Every line below is to be given again precisely; images are to be left out.
----- AVAILABLE DATA -----
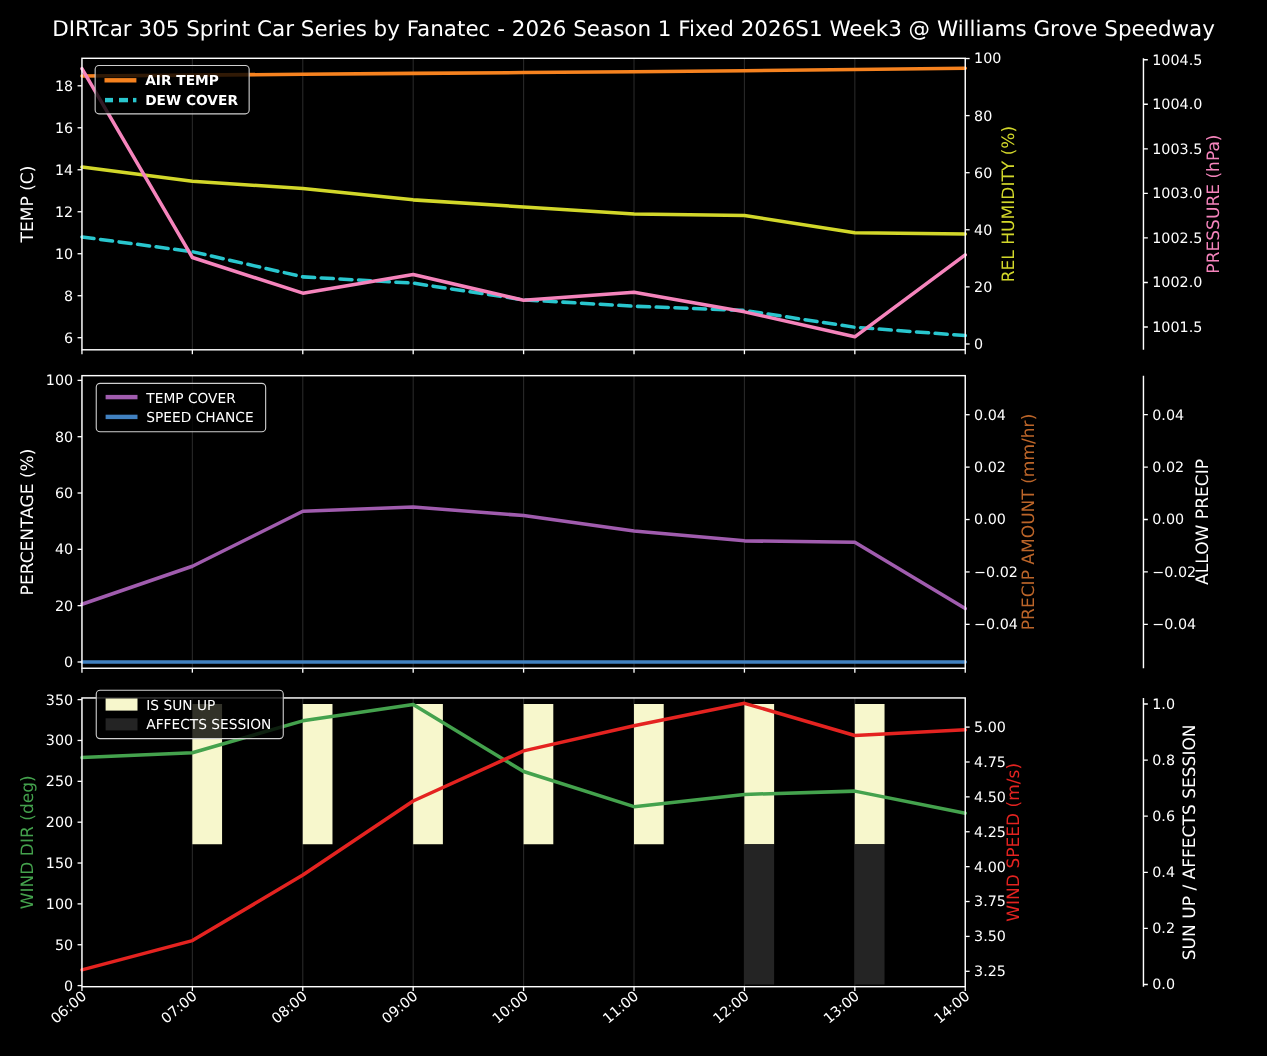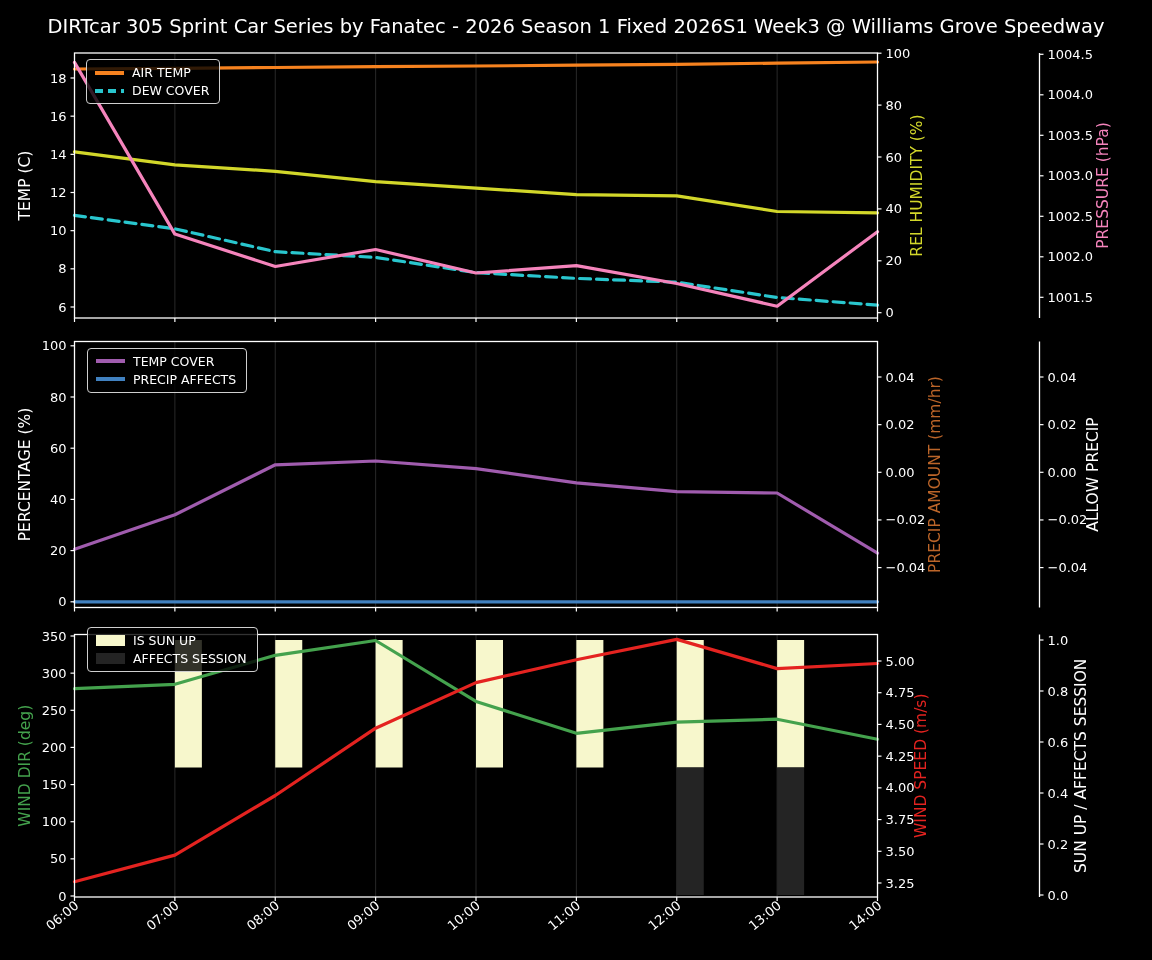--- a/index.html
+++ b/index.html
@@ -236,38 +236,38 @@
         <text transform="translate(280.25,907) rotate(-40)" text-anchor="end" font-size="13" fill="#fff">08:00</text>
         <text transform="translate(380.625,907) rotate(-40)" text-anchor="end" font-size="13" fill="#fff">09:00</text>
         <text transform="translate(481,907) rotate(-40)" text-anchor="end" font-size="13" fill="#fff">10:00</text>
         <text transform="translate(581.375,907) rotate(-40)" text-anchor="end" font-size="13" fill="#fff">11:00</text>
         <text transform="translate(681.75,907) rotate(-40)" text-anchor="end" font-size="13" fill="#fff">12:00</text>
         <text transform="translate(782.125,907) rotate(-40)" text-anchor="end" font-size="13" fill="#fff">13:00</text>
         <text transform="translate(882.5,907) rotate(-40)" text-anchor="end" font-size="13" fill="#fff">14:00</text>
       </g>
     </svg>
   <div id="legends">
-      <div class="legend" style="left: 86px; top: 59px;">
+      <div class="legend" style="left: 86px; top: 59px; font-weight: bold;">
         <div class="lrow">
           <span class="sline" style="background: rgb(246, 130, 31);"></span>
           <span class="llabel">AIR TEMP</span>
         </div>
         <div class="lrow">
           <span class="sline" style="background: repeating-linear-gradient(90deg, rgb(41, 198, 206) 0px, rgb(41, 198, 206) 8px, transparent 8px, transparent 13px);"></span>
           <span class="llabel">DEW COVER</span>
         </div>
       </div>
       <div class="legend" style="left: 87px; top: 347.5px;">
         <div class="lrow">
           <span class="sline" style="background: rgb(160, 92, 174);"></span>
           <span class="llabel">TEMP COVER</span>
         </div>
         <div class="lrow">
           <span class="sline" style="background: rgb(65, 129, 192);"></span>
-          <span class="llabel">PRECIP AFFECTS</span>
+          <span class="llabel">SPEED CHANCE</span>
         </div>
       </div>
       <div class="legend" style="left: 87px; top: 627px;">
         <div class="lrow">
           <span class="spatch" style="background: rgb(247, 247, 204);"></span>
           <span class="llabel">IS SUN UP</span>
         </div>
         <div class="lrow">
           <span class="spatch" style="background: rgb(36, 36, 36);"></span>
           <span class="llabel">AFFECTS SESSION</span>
-----
SOLVED PROBLEM ::
--- a/index.html
+++ b/index.html
@@ -236,38 +236,38 @@
         <text transform="translate(280.25,907) rotate(-40)" text-anchor="end" font-size="13" fill="#fff">08:00</text>
         <text transform="translate(380.625,907) rotate(-40)" text-anchor="end" font-size="13" fill="#fff">09:00</text>
         <text transform="translate(481,907) rotate(-40)" text-anchor="end" font-size="13" fill="#fff">10:00</text>
         <text transform="translate(581.375,907) rotate(-40)" text-anchor="end" font-size="13" fill="#fff">11:00</text>
         <text transform="translate(681.75,907) rotate(-40)" text-anchor="end" font-size="13" fill="#fff">12:00</text>
         <text transform="translate(782.125,907) rotate(-40)" text-anchor="end" font-size="13" fill="#fff">13:00</text>
         <text transform="translate(882.5,907) rotate(-40)" text-anchor="end" font-size="13" fill="#fff">14:00</text>
       </g>
     </svg>
   <div id="legends">
-      <div class="legend" style="left: 86px; top: 59px;">
+      <div class="legend" style="left: 86px; top: 59px; font-weight: bold;">
         <div class="lrow">
           <span class="sline" style="background: rgb(246, 130, 31);"></span>
           <span class="llabel">AIR TEMP</span>
         </div>
         <div class="lrow">
           <span class="sline" style="background: repeating-linear-gradient(90deg, rgb(41, 198, 206) 0px, rgb(41, 198, 206) 8px, transparent 8px, transparent 13px);"></span>
           <span class="llabel">DEW COVER</span>
         </div>
       </div>
       <div class="legend" style="left: 87px; top: 347.5px;">
         <div class="lrow">
           <span class="sline" style="background: rgb(160, 92, 174);"></span>
           <span class="llabel">TEMP COVER</span>
         </div>
         <div class="lrow">
           <span class="sline" style="background: rgb(65, 129, 192);"></span>
-          <span class="llabel">PRECIP AFFECTS</span>
+          <span class="llabel">SPEED CHANCE</span>
         </div>
       </div>
       <div class="legend" style="left: 87px; top: 627px;">
         <div class="lrow">
           <span class="spatch" style="background: rgb(247, 247, 204);"></span>
           <span class="llabel">IS SUN UP</span>
         </div>
         <div class="lrow">
           <span class="spatch" style="background: rgb(36, 36, 36);"></span>
           <span class="llabel">AFFECTS SESSION</span>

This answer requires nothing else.